4.5. Image Acquisition, Image Analysis
All confocal images were acquired using a spinning disk confocal microscopy system consisting of a CSU-X1 spinning disk unit (Yokogawa Electric Corporation, Tokyo, Japan) and an Andor iXon-Ultra 897 EMCCD camera (Andor, UK) or a Hamamatsu ORCA-Fusion BT C15440-20U sCMOS camera (Hamamatsu Photonics, Hamamatsu City, Japan), mounted on an inverted fully motorised Olympus IX83 microscope body and a UPlanSApo 60x/NA1.20 (WD = 0.28 mm) water immersion objective or a UPlanSApo 100xS/NA1.35 (WD = 0.20 mm) silicone immersion objectives (Olympus Corporation, Tokyo, Japan). The z-step size was 0.26 µm for the 100× objective and 0.28 µm or 0.31 µm for the 60× objective.
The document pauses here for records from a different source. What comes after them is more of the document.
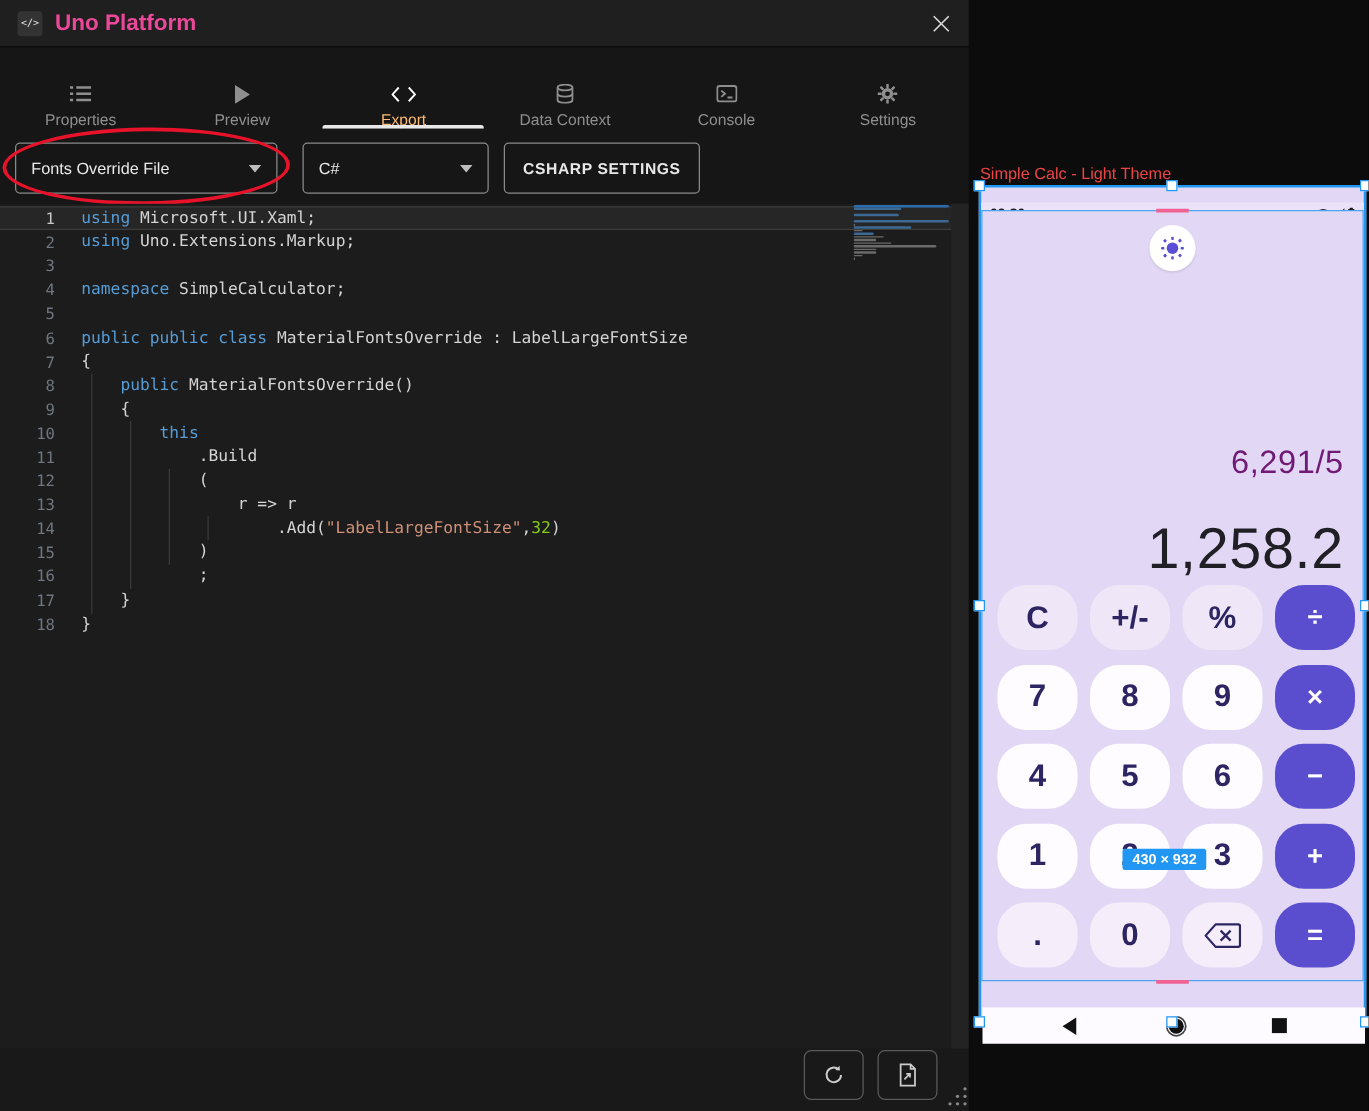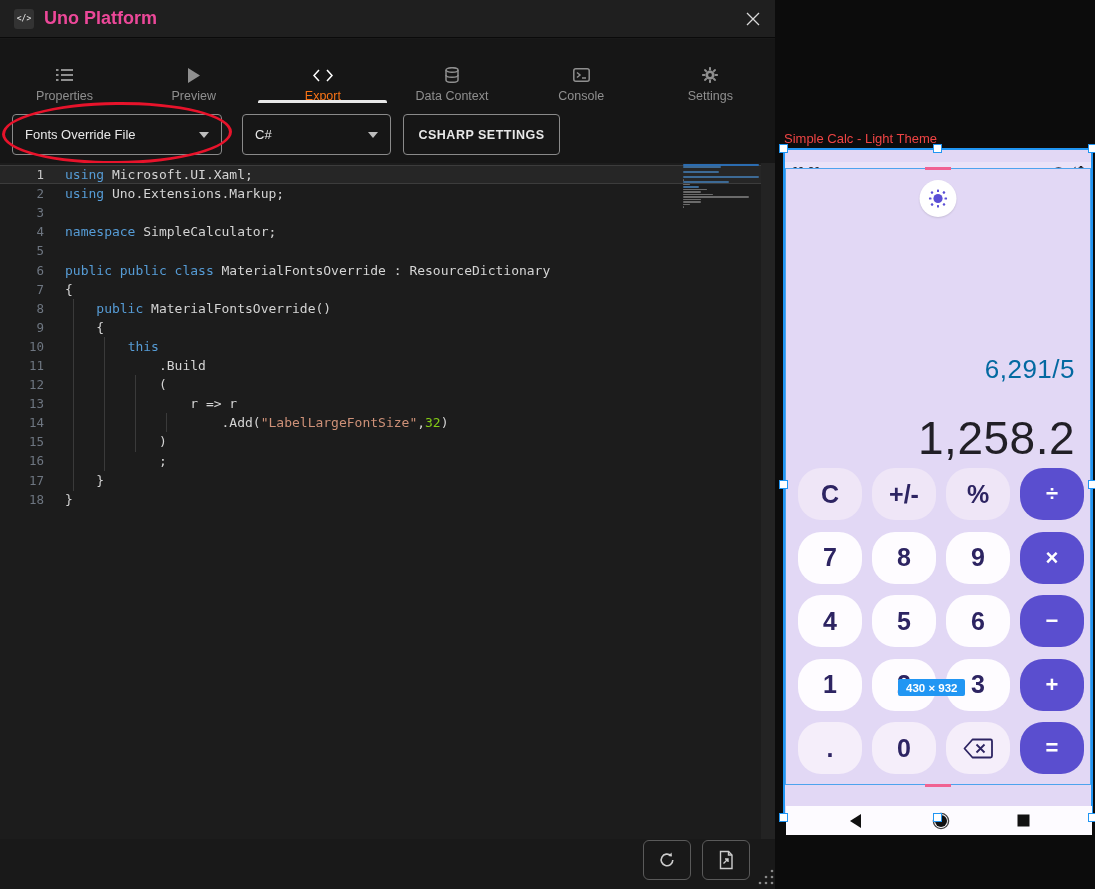--- a/index.html
+++ b/index.html
@@ -27,7 +27,7 @@
     justify-content:flex-end; gap:6px; position:relative; cursor:pointer; }
   .tab .tab-label { font-size:12.5px; color:#8f8f8f; }
   .tab .tab-ic { height:16px; display:flex; align-items:center; }
-  .tab.active .tab-label { color:#f97316; }
+  .tab.active .tab-label { color:#fdba74; }
   .tab.active .tab-underline { position:absolute; bottom:0; left:0; width:100%; height:3px;
     background:#e8e8e8; border-radius:2px 2px 0 0; }
 

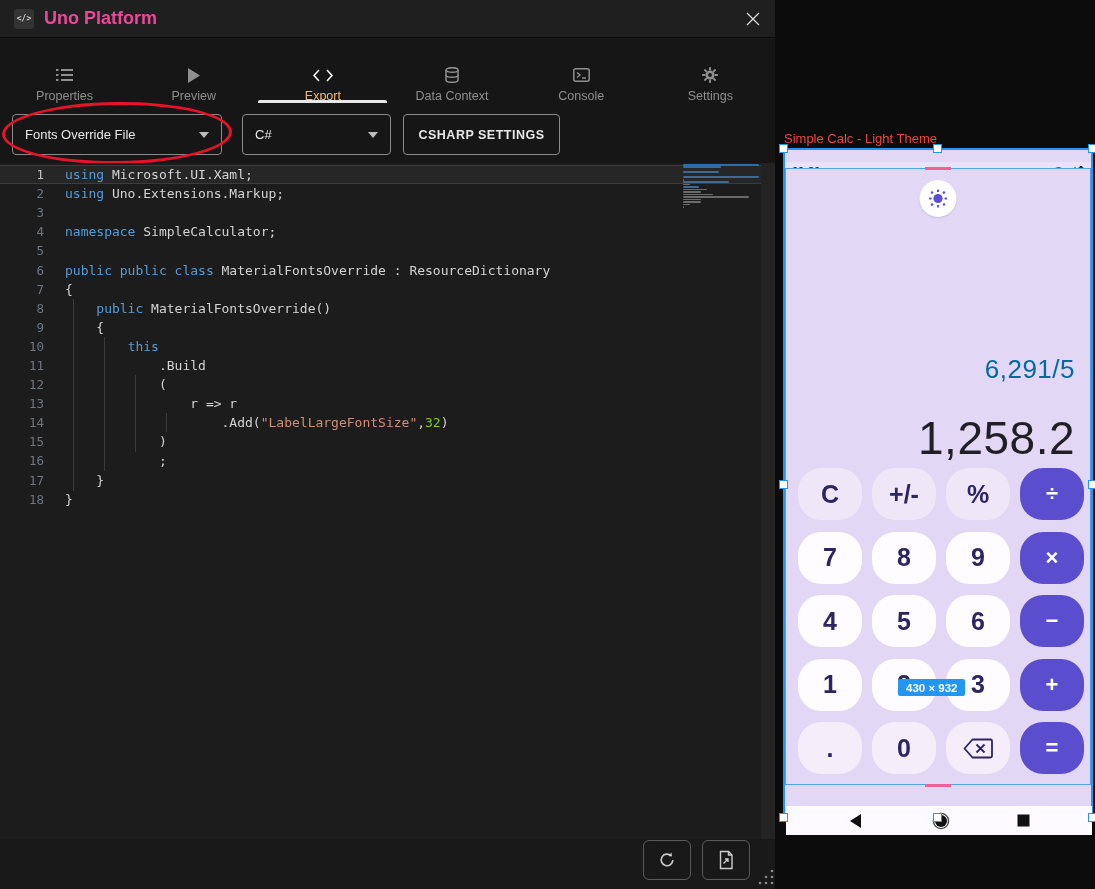--- a/index.html
+++ b/index.html
@@ -231,7 +231,7 @@
           <div class="cl"><span class="gut">3</span><span class="txt"></span></div>
           <div class="cl"><span class="gut">4</span><span class="txt"><span class="tk-k">namespace</span><span class="tk-p"> SimpleCalculator;</span></span></div>
           <div class="cl"><span class="gut">5</span><span class="txt"></span></div>
-          <div class="cl"><span class="gut">6</span><span class="txt"><span class="tk-k">public public class</span><span class="tk-p"> MaterialFontsOverride : ResourceDictionary</span></span></div>
+          <div class="cl"><span class="gut">6</span><span class="txt"><span class="tk-k">public public class</span><span class="tk-p"> MaterialFontsOverride : LabelLargeFontSize</span></span></div>
           <div class="cl"><span class="gut">7</span><span class="txt"><span class="tk-p">{</span></span></div>
           <div class="cl"><span class="gut">8</span><span class="txt"><span class="tk-p">    </span><span class="tk-k">public</span><span class="tk-p"> MaterialFontsOverride()</span></span></div>
           <div class="cl"><span class="gut">9</span><span class="txt"><span class="tk-p">    {</span></span></div>

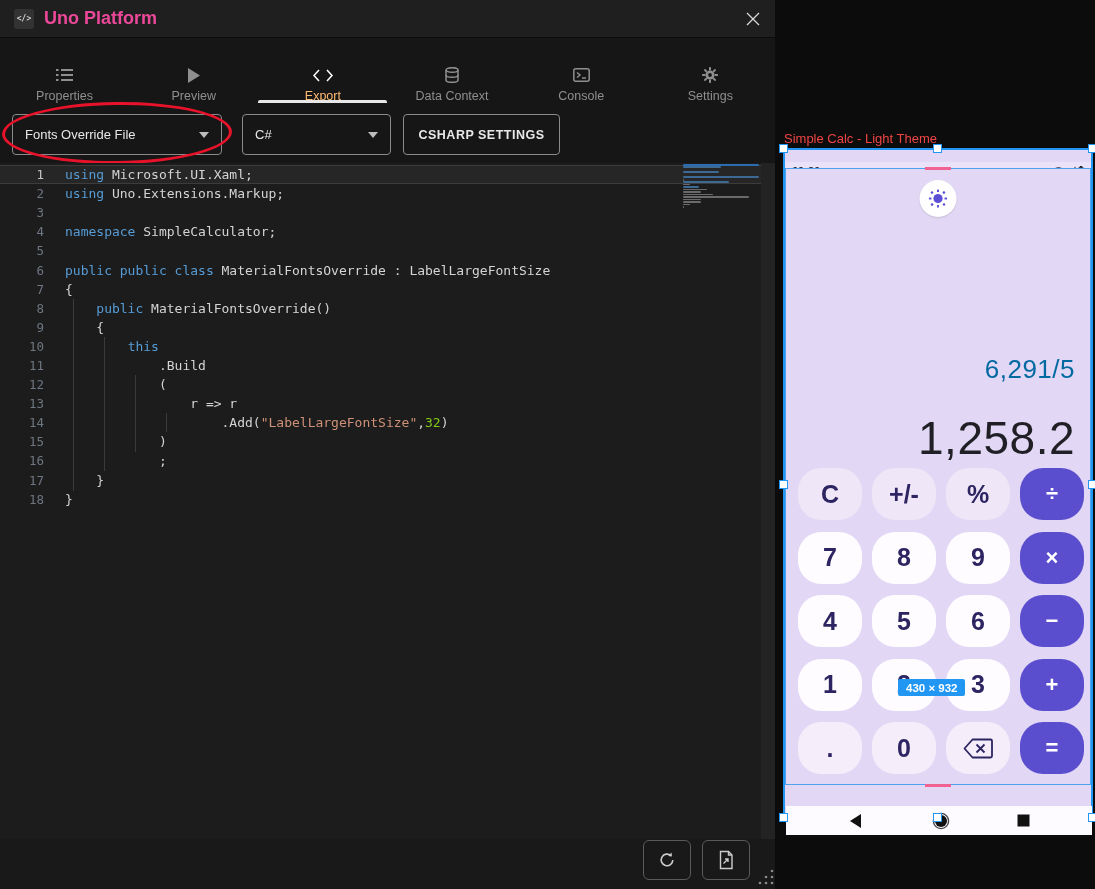--- a/index.html
+++ b/index.html
@@ -85,7 +85,7 @@
     align-items:center; justify-content:center; cursor:pointer; box-shadow:0 1px 2px rgba(0,0,0,.12); }
 
   #display { position:absolute; right:15px; top:185px; text-align:right; }
-  #display-expression { font-size:26px; color:#0369a1; font-weight:500; letter-spacing:.5px; }
+  #display-expression { font-size:26px; color:#701a75; font-weight:500; letter-spacing:.5px; }
   #display-result { font-size:46px; color:#211F26; margin-top:26px; letter-spacing:.5px; }
 
   #keypad { position:absolute; left:12px; top:299px; display:grid;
The images were acquired by Olympus cellSens software (version 3.1.1, Olympus, Hamburg, Germany) and were processed using Imaris (version 8.2.1, Bitplane AG, Schlieren, Switzerland) and Arivis Vision 4D (version 3.3, 3.4, 3.5). The confocal micrographs are presented as maximum intensity XY projection over the entire z-stack or several z-slices or cross-sectional views (stated in the figure legend). The size of the scale bar is stated in the figure legends.
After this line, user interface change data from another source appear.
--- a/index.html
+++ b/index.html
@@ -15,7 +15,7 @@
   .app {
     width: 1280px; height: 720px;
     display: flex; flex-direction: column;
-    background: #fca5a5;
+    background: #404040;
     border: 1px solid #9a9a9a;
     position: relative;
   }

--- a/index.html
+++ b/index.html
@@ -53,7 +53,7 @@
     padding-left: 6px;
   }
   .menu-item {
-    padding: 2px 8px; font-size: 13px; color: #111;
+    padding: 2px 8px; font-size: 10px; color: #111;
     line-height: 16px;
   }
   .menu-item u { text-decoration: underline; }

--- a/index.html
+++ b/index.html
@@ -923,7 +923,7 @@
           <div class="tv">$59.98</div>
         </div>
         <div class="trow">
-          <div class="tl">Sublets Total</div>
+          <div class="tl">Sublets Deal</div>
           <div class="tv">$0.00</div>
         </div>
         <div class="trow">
The following excitation laser lines and emission filters were used: Alexa Fluor 647 conjugated antibodies and Abberior STAR RED-coupled secondary antibodies: λ
ex = 640 nm, λ
em = 680/42 nm bandpass filter; Alexa Fluor 568 or Atto 550-coupled secondary antibodies, Alexa Fluor 568 coupled Phalloidin and CellMask™ Orange: λ
ex = 561 nm, λ
em = 625/90 nm bandpass filter, Alexa Fluor 488-coupled secondary antibodies and WGA: λ
ex = 488 nm, λ
em = 525/50 nm bandpass filter, and nuclei (Hoechst 33342): λ
ex = 405 nm, λ
em = 440/521/607/700 nm quad-band bandpass filter. The autofluorescence of the ThinCert
® polyester filter was strong in the 405 nuclei channel (see
Supplementary Material Figure S17), therefore, the captured signal was corrected using TOP-HAT background correction using a custom Python script in Arivis Vision 4D software. The TOP-HAT Python scripts are available in the
Supplementary Material File S1; the object size, channel, and folder locations were modified and kept constant within the image sets.
4.6. Statistics
The normality of the permeability, TEER, and all experimental data was tested and confirmed with GraphPad Prism 9.0.2 (GraphPad Software, Inc., San Diego, CA, USA) using its built-in normality tests and QQ plots (not shown). Since the experimental data exhibited a normal Gaussian distribution, they are presented as mean (SD).